[REQUIRED ACTION]
Retype the whole listing, please, keeping every line exact and dropping the pictures.

=-=-=

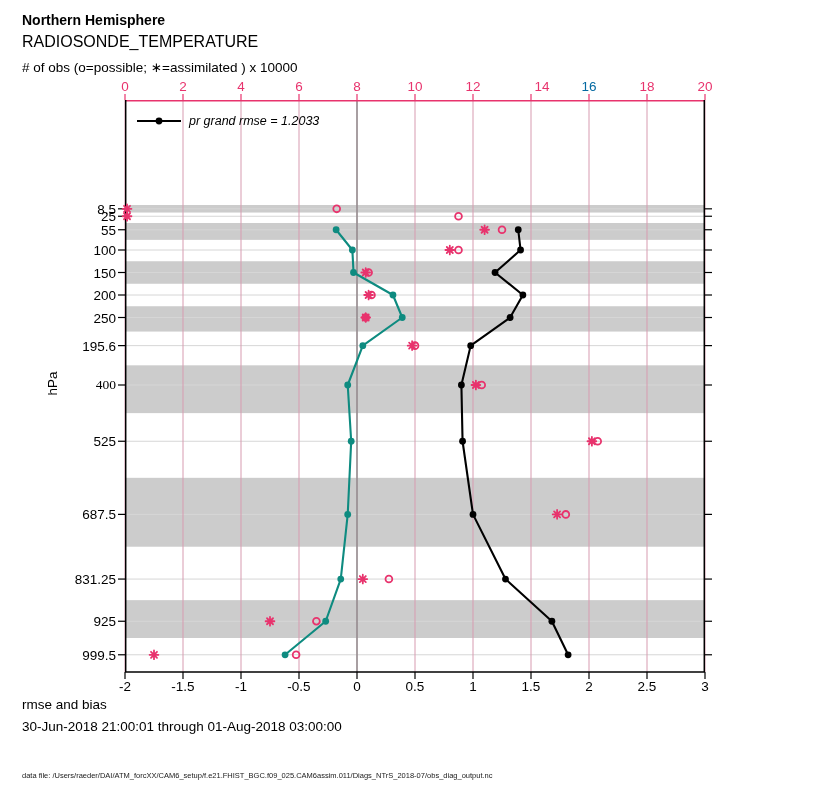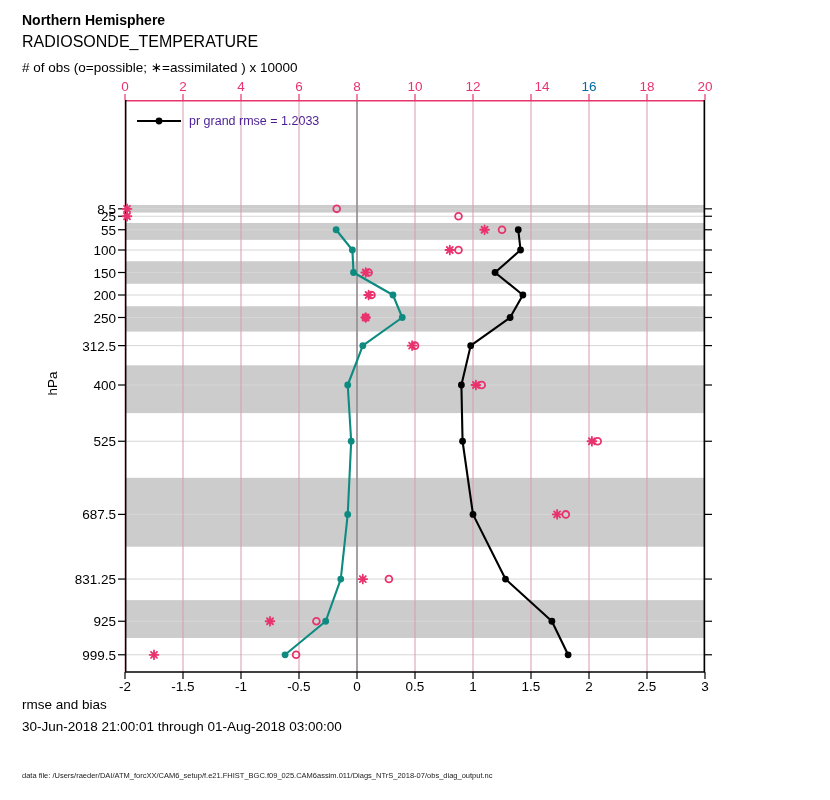--- a/index.html
+++ b/index.html
@@ -213,7 +213,7 @@
       <line id="leg-line-0" x1="1" y1="5" x2="45" y2="5" stroke-width="2" stroke="#000000"></line>
       <circle id="leg-dot-0" cx="23" cy="5" r="3.4" fill="#000000"></circle>
     </svg>
-    <span class="legend-text" id="leg-text-0" style="color: #4c1d95;">pr grand rmse = 1.2033</span>
+    <span class="legend-text" id="leg-text-0" style="color: #000000; font-style: italic;">pr grand rmse = 1.2033</span>
   </div>
 </div>
 

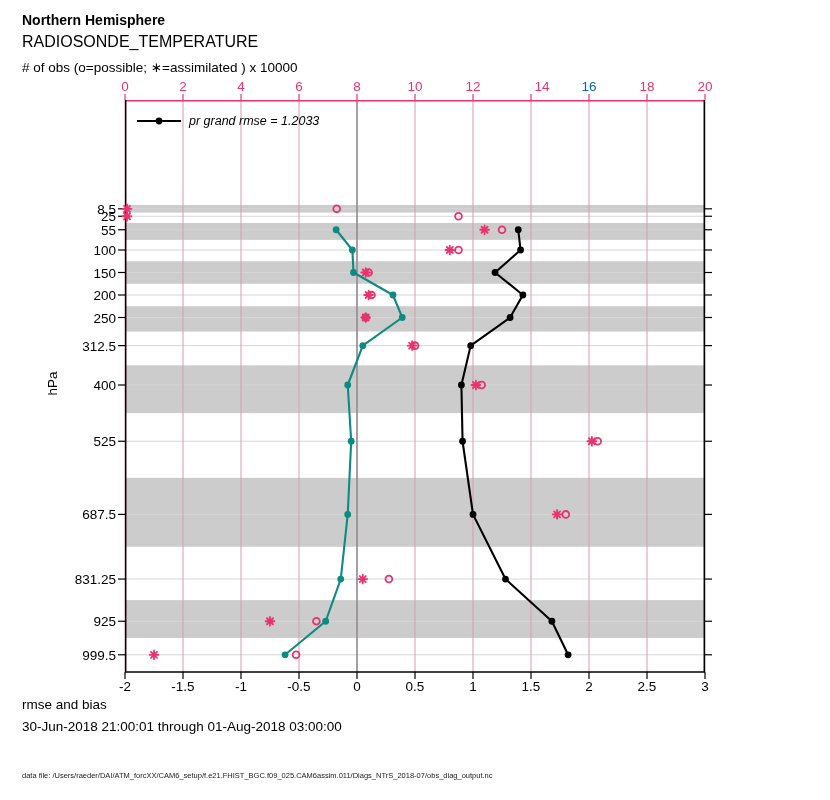--- a/index.html
+++ b/index.html
@@ -51,7 +51,7 @@
     <span class="ylabel" style="top: 272.5px;">150</span>
     <span class="ylabel" style="top: 295px;">200</span>
     <span class="ylabel" style="top: 317.5px;">250</span>
-    <span class="ylabel" style="top: 345.625px;">312.5</span>
+    <span class="ylabel" style="top: 345.625px;">195.6</span>
     <span class="ylabel" style="top: 385px;">400</span>
     <span class="ylabel" style="top: 441.25px;">525</span>
     <span class="ylabel" style="top: 514.375px;">687.5</span>

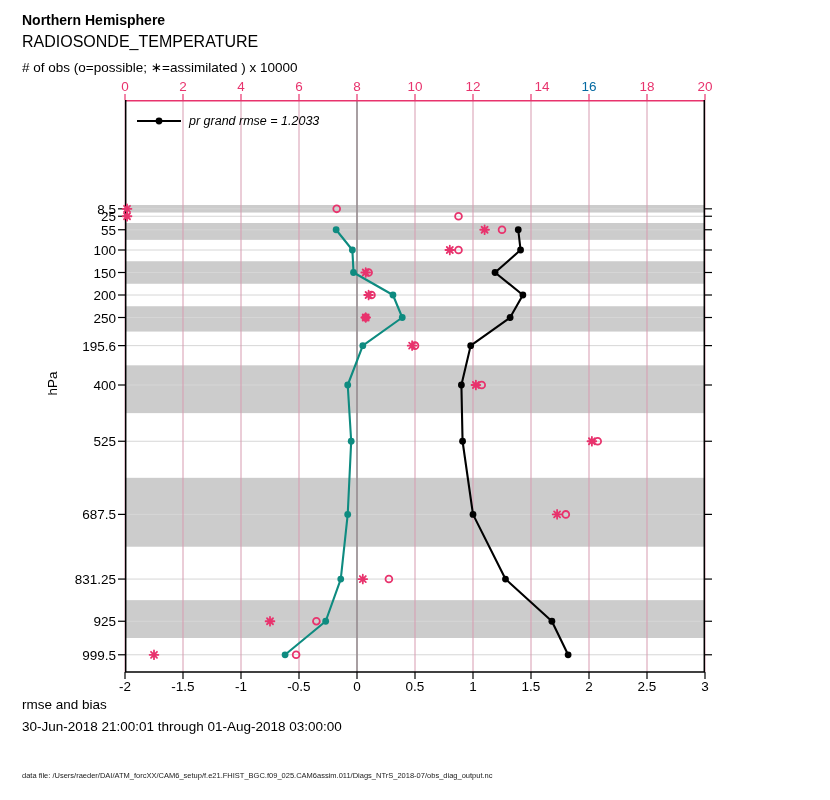--- a/index.html
+++ b/index.html
@@ -52,7 +52,7 @@
     <span class="ylabel" style="top: 295px;">200</span>
     <span class="ylabel" style="top: 317.5px;">250</span>
     <span class="ylabel" style="top: 345.625px;">195.6</span>
-    <span class="ylabel" style="top: 385px;">400</span>
+    <span class="ylabel" style="top: 385px; font-family: Liberation Serif, serif;">400</span>
     <span class="ylabel" style="top: 441.25px;">525</span>
     <span class="ylabel" style="top: 514.375px;">687.5</span>
     <span class="ylabel" style="top: 579.062px;">831.25</span>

=-=-=

[REPLY TO THE TASK]
--- a/index.html
+++ b/index.html
@@ -213,7 +213,7 @@
       <line id="leg-line-0" x1="1" y1="5" x2="45" y2="5" stroke-width="2" stroke="#000000"></line>
       <circle id="leg-dot-0" cx="23" cy="5" r="3.4" fill="#000000"></circle>
     </svg>
-    <span class="legend-text" id="leg-text-0" style="color: #4c1d95;">pr grand rmse = 1.2033</span>
+    <span class="legend-text" id="leg-text-0" style="color: #000000; font-style: italic;">pr grand rmse = 1.2033</span>
   </div>
 </div>
 

--- a/index.html
+++ b/index.html
@@ -51,7 +51,7 @@
     <span class="ylabel" style="top: 272.5px;">150</span>
     <span class="ylabel" style="top: 295px;">200</span>
     <span class="ylabel" style="top: 317.5px;">250</span>
-    <span class="ylabel" style="top: 345.625px;">312.5</span>
+    <span class="ylabel" style="top: 345.625px;">195.6</span>
     <span class="ylabel" style="top: 385px;">400</span>
     <span class="ylabel" style="top: 441.25px;">525</span>
     <span class="ylabel" style="top: 514.375px;">687.5</span>

--- a/index.html
+++ b/index.html
@@ -52,7 +52,7 @@
     <span class="ylabel" style="top: 295px;">200</span>
     <span class="ylabel" style="top: 317.5px;">250</span>
     <span class="ylabel" style="top: 345.625px;">195.6</span>
-    <span class="ylabel" style="top: 385px;">400</span>
+    <span class="ylabel" style="top: 385px; font-family: Liberation Serif, serif;">400</span>
     <span class="ylabel" style="top: 441.25px;">525</span>
     <span class="ylabel" style="top: 514.375px;">687.5</span>
     <span class="ylabel" style="top: 579.062px;">831.25</span>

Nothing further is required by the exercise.